The state of the art in general file compression is PPM -- compression by Partial Pattern Matching, with various tweaks. One (somewhat dated) overview of the subject may be found in On-Line Stochastic Processes in Data Compression 1996 156p (Suzanne Bunton, PhD Thesis, Univ of Washington Dept CSci & Eng), which is excerpted in Semantically Motivated IMprovements for PPM Variants 1997 18p (Suzanne Bunton). (Feed "Partial Pattern Matching" into Google for more stuff.)
2004-05-23 Some additional notes:
The initial problem was that PPMZ2 packs more than one byte of key per Context at tree levels 6 (three bytes), 7 and 8 (four bytes). This appears to be a -very- effective trick: Converting back to one byte per Context (and correspondingly increasing the maximum tree depth from 8 to 16) decreases compression ratio even after quadrupling ram pool size to compensate, plus slows the program down by a factor of two or more: It is not clear whether getting the 'successor' pointer hack working will produce a net win.
After the above, I spent a day trying to get the code debugged, without success. The successor nodes need to be created during context_Update() (that is, when their predecessor's are in hand), and to create a given successor node we need to have its parent already existing and in hand, which appears most easily done by via a self->parent->successor path. I believe this requires us to have context_Update() process nodes which it usually would not under update exclusion, at least to the point of creating successor nodes as appropriate. (Obviously, inappropriate statistics updating should not be done.) Also, it appears to me that this might require keeping Followset_Nodes (ContextNodes) in existence sometimes even if their 'count' is zero (due to statistics halving), since they may be needed to implement the sucessor mechanism.

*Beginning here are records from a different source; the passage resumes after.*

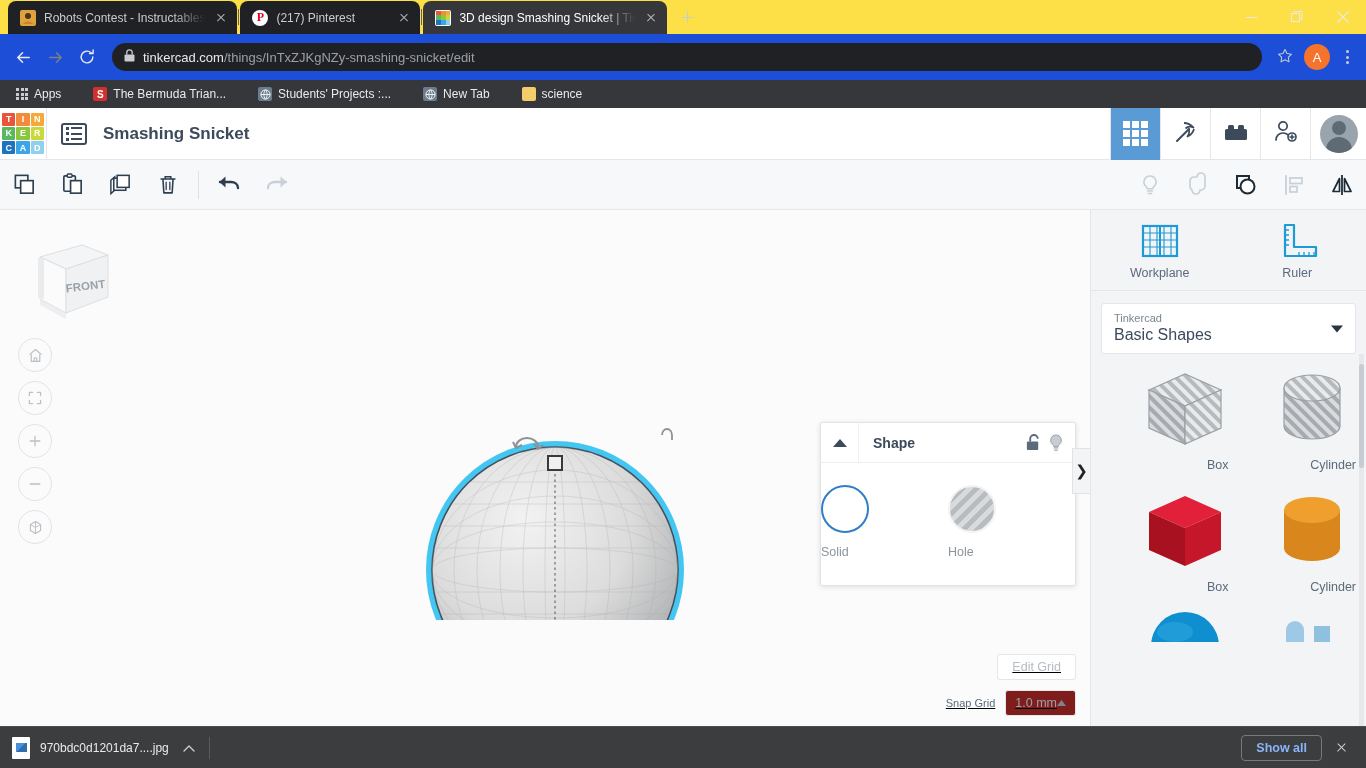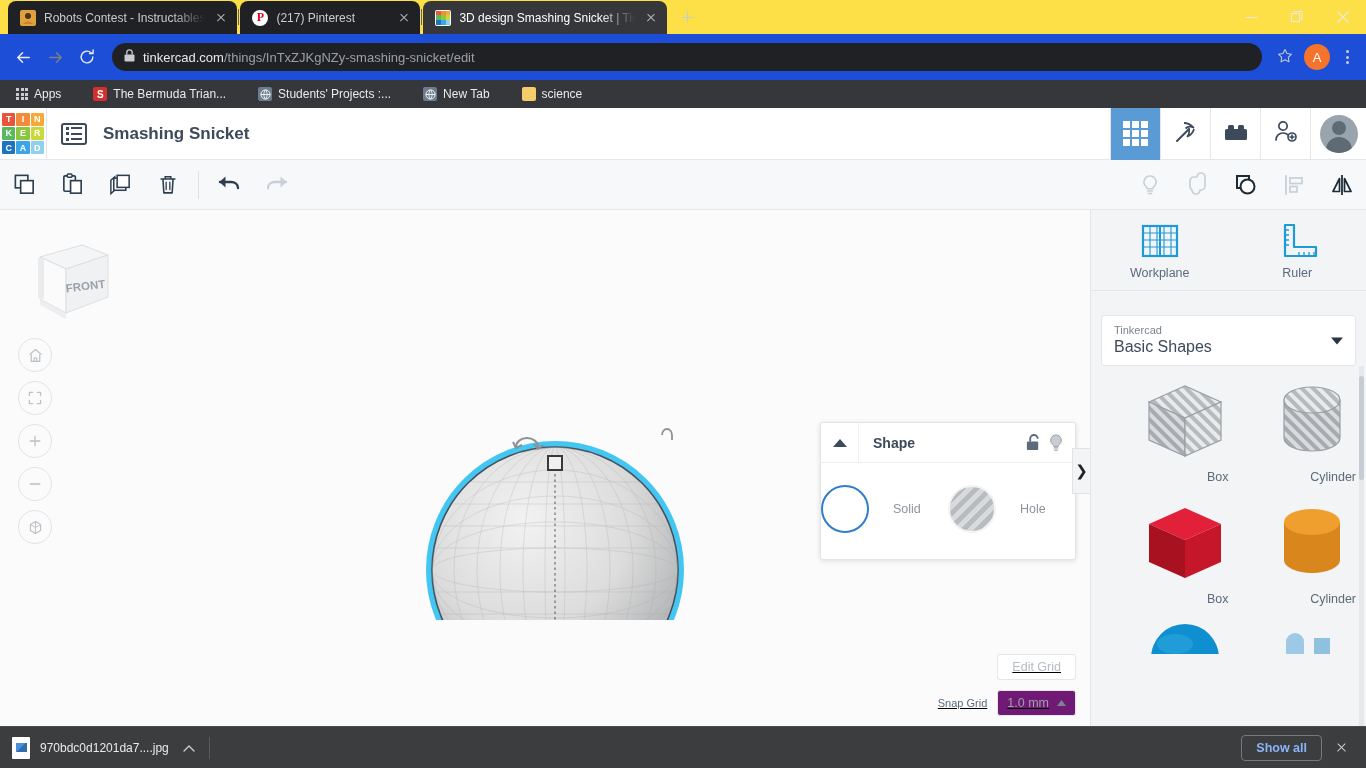--- a/index.html
+++ b/index.html
@@ -179,7 +179,7 @@
              border-bottom:1px solid #e3e6ea; }
   .sb-tool{ flex:1; display:flex; flex-direction:column; align-items:center; gap:6px; }
   .sb-tool-lbl{ font-size:12.5px; color:#5a6b7c; }
-  .sb-select{ margin:24px 10px 0; background:#fff; border:1px solid #e3e6ea; border-radius:3px;
+  .sb-select{ margin:12px 10px 0; background:#fff; border:1px solid #e3e6ea; border-radius:3px;
               padding:8px 12px 9px; position:relative; }
   .sb-sel-sub{ font-size:11px; color:#7b858e; }
   .sb-sel-main{ font-size:16px; color:#3c4a5b; margin-top:2px; }

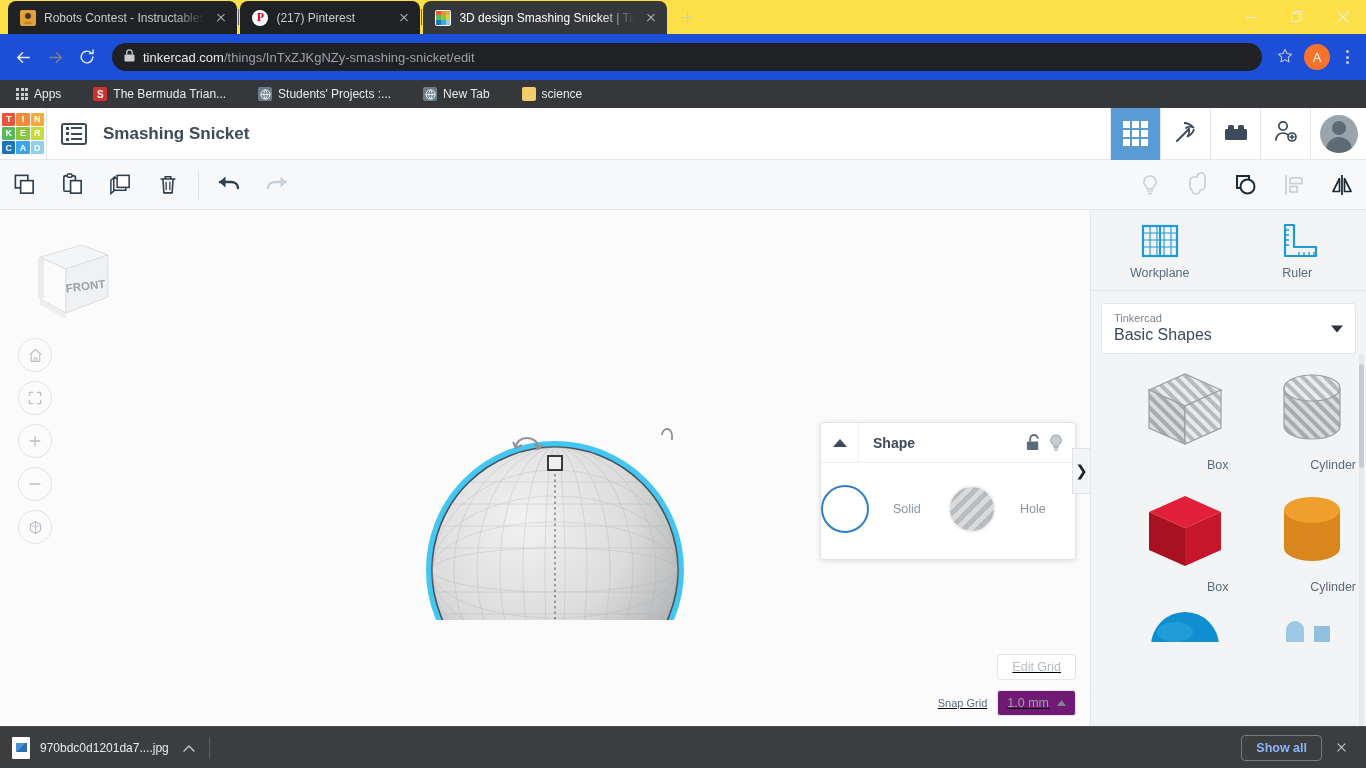--- a/index.html
+++ b/index.html
@@ -154,7 +154,7 @@
   .sp-title{ flex:1; padding-left:14px; font-size:14px; font-weight:bold; color:#3c4a5b;}
   .sp-ico{ width:28px; display:flex; align-items:center; justify-content:center; color:#5a6b7c; }
   .sp-body{ display:flex; padding:22px 0 26px; }
-  .sp-opt{ flex:1; display:flex; flex-direction:row; align-items:center; gap:24px; }
+  .sp-opt{ flex:1; display:flex; flex-direction:column; gap:12px; }
   .sp-circle{ width:48px;height:48px;border-radius:50%; }
   .solid-c{ border:2px solid #2e7ec8; background:#fff; }
   .hole-c{ border:2px solid #f2f3f4;

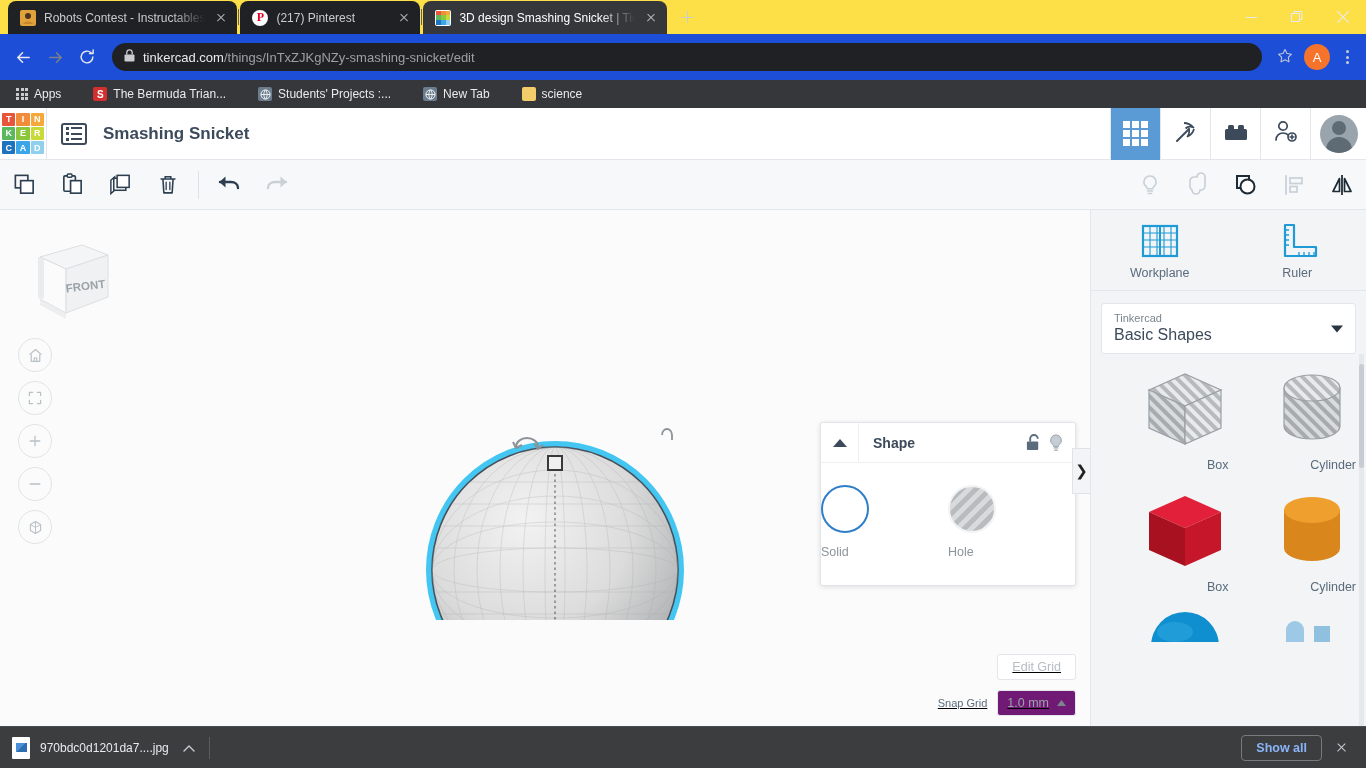--- a/index.html
+++ b/index.html
@@ -169,8 +169,8 @@
   .snap-row{ display:flex; align-items:center; gap:10px; }
   .snap-lbl{ font-size:11px; color:#5a6b7c; }
   .snap-sel{ height:26px; padding:0 9px; border:1px solid #e3e6ea; border-radius:3px;
-             background:#701a75; color:#9aa2a9; font-size:12.5px;
-             display:flex;align-items:center;gap:8px; }
+             background:#7f1d1d; color:#9aa2a9; font-size:12.5px;
+             display:flex;align-items:center;gap:0; }
 
   
   .sidebar{ width:276px; flex:0 0 276px; background:#f2f4f6; border-left:1px solid #e3e6ea;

Even after implementing (? -- perhaps I made a mistake) the above fixes, however, I was still assert()ing out on missing ContextNodes needed to implement the above self->parent->successor path. I'm a bit tired of of all this at the moment, so (since I'm doing this as a hobby) I'm going to take a break and Do Something Completely Different for awhile. When I pick it up again, I may try adding PPMZ2's ideas to PPMd rather than vice versa.
2004-05-15: pzip v0.83 released. Roughly 20% faster, due to more efficient gathering of active contexts among other things. Fairly major internal restructuring to make that happen, but otherwise no interesting changes.
2004-05-11: pzip v0.82 released. This release represents completion of the code clean-up and commenting phase: The source is now readable enough to perhaps be used for student projects or such. There is now no dead code, virtually every symbol has been renamed, and every function reformatted to impose a uniform coding style, and extensive commenting has been added both within the source proper and also in separate docfiles. It also runs over twice as fast, thanks to a little tuning during cleaning. Compression is just slightly better, thanks to reducing some integer round-off errors, but the emphasis to date has been on clean-up rather than improvement.
2004-04-29: Just for fun, I've ported Charles Bloom's PPMZ2 file compressor to Linux, building on Hannu Peltola and Jorma Tarhio's Linux port of PPMZ V1. After chopping dead code and cleaning up a bit, the source code size dropped from 23410 lines of C to 3864 lines -- an 83.5% shrink! I've also speeded it up by 19%. :)
I've renamed it pzip to prevent confusion and better fit into the Linux naming convention set by gzip and bzip. The source tarball for pzip v0.81 is here. Nothing very fancy: Unpack, do "make check", and if anything goes wrong, well, I overlooked something. :)